■ **Required work**: In the records below, find the line that contains "3. Impacts to support the collections of UEs." and the line that contains "- Letztlich geht", then retype exactly those two lines and every line between them.

■ **Records for the exercise**:
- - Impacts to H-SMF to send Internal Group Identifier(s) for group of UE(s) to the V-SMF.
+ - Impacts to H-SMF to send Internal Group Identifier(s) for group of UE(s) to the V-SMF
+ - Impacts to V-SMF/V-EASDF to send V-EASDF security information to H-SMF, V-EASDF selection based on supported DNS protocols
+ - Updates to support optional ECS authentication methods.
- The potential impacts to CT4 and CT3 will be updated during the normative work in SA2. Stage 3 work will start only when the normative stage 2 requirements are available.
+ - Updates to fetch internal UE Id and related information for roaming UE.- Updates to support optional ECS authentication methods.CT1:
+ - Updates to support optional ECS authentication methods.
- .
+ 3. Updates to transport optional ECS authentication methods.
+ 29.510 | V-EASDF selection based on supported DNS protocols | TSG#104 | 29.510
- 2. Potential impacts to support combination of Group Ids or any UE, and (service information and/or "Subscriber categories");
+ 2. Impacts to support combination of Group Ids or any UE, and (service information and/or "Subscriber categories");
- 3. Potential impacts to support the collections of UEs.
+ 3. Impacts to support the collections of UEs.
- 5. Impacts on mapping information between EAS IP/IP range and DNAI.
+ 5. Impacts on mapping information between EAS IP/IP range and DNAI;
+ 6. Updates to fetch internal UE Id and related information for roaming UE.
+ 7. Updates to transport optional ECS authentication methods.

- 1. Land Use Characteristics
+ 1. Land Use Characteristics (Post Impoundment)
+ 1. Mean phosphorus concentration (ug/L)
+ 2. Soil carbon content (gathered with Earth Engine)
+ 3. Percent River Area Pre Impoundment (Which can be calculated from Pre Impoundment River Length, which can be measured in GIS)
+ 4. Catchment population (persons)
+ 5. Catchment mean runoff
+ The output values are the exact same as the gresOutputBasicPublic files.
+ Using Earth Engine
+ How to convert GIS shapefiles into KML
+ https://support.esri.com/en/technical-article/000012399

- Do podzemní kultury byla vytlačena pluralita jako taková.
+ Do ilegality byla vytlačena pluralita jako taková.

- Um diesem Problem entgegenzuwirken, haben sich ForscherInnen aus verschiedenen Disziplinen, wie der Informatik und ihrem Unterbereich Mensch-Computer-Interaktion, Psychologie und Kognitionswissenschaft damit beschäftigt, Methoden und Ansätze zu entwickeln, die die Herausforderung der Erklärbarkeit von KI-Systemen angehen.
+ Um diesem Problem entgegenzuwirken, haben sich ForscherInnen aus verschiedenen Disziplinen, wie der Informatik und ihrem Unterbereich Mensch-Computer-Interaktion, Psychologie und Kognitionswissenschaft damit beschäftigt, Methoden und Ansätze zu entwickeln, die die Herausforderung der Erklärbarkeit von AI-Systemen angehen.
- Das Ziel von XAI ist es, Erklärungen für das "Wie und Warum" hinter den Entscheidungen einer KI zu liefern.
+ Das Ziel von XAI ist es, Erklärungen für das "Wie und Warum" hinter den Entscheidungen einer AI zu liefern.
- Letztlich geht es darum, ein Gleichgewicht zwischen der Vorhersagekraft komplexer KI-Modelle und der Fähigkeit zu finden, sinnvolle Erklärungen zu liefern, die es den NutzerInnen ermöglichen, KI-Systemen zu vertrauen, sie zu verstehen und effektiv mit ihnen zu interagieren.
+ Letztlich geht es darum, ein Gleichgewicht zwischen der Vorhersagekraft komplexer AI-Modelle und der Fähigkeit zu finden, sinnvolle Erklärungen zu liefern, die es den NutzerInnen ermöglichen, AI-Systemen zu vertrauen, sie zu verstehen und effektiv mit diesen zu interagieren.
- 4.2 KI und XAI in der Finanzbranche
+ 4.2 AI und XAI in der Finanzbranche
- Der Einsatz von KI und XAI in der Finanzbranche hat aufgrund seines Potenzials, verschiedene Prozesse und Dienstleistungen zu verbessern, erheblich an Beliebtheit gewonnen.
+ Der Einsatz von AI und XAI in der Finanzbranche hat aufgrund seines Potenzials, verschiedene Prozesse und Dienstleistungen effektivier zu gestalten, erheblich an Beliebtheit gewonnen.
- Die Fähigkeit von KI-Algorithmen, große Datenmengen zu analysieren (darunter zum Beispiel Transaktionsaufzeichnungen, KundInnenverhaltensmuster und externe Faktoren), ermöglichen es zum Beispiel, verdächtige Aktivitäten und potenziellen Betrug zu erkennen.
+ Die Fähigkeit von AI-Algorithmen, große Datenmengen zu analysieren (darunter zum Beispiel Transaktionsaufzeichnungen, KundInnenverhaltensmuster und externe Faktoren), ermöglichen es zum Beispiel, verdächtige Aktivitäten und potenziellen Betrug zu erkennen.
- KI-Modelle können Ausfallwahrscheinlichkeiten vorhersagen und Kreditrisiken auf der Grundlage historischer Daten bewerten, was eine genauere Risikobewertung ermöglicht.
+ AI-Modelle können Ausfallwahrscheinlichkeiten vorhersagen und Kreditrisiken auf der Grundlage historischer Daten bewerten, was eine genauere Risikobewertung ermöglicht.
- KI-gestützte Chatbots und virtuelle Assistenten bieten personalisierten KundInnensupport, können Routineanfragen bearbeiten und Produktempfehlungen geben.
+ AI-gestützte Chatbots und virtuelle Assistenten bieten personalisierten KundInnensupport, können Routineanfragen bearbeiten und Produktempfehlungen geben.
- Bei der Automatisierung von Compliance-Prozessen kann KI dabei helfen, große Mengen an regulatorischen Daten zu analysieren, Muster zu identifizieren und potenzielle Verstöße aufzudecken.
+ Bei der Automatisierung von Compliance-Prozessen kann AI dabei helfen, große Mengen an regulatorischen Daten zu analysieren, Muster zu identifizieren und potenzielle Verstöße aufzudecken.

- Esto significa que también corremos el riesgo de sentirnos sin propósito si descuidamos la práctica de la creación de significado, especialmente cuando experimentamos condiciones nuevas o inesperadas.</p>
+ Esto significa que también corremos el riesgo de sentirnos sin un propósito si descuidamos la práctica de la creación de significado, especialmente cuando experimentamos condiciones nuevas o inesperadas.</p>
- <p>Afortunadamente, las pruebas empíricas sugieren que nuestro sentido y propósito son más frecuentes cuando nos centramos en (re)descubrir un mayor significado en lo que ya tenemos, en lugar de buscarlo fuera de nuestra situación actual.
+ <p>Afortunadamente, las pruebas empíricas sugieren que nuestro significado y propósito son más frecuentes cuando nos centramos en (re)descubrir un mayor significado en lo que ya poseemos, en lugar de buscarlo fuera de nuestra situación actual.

■ **Answer to this problem**:
+ 3. Impacts to support the collections of UEs.
- 5. Impacts on mapping information between EAS IP/IP range and DNAI.
+ 5. Impacts on mapping information between EAS IP/IP range and DNAI;
+ 6. Updates to fetch internal UE Id and related information for roaming UE.
+ 7. Updates to transport optional ECS authentication methods.

- 1. Land Use Characteristics
+ 1. Land Use Characteristics (Post Impoundment)
+ 1. Mean phosphorus concentration (ug/L)
+ 2. Soil carbon content (gathered with Earth Engine)
+ 3. Percent River Area Pre Impoundment (Which can be calculated from Pre Impoundment River Length, which can be measured in GIS)
+ 4. Catchment population (persons)
+ 5. Catchment mean runoff
+ The output values are the exact same as the gresOutputBasicPublic files.
+ Using Earth Engine
+ How to convert GIS shapefiles into KML
+ https://support.esri.com/en/technical-article/000012399

- Do podzemní kultury byla vytlačena pluralita jako taková.
+ Do ilegality byla vytlačena pluralita jako taková.

- Um diesem Problem entgegenzuwirken, haben sich ForscherInnen aus verschiedenen Disziplinen, wie der Informatik und ihrem Unterbereich Mensch-Computer-Interaktion, Psychologie und Kognitionswissenschaft damit beschäftigt, Methoden und Ansätze zu entwickeln, die die Herausforderung der Erklärbarkeit von KI-Systemen angehen.
+ Um diesem Problem entgegenzuwirken, haben sich ForscherInnen aus verschiedenen Disziplinen, wie der Informatik und ihrem Unterbereich Mensch-Computer-Interaktion, Psychologie und Kognitionswissenschaft damit beschäftigt, Methoden und Ansätze zu entwickeln, die die Herausforderung der Erklärbarkeit von AI-Systemen angehen.
- Das Ziel von XAI ist es, Erklärungen für das "Wie und Warum" hinter den Entscheidungen einer KI zu liefern.
+ Das Ziel von XAI ist es, Erklärungen für das "Wie und Warum" hinter den Entscheidungen einer AI zu liefern.
- Letztlich geht es darum, ein Gleichgewicht zwischen der Vorhersagekraft komplexer KI-Modelle und der Fähigkeit zu finden, sinnvolle Erklärungen zu liefern, die es den NutzerInnen ermöglichen, KI-Systemen zu vertrauen, sie zu verstehen und effektiv mit ihnen zu interagieren.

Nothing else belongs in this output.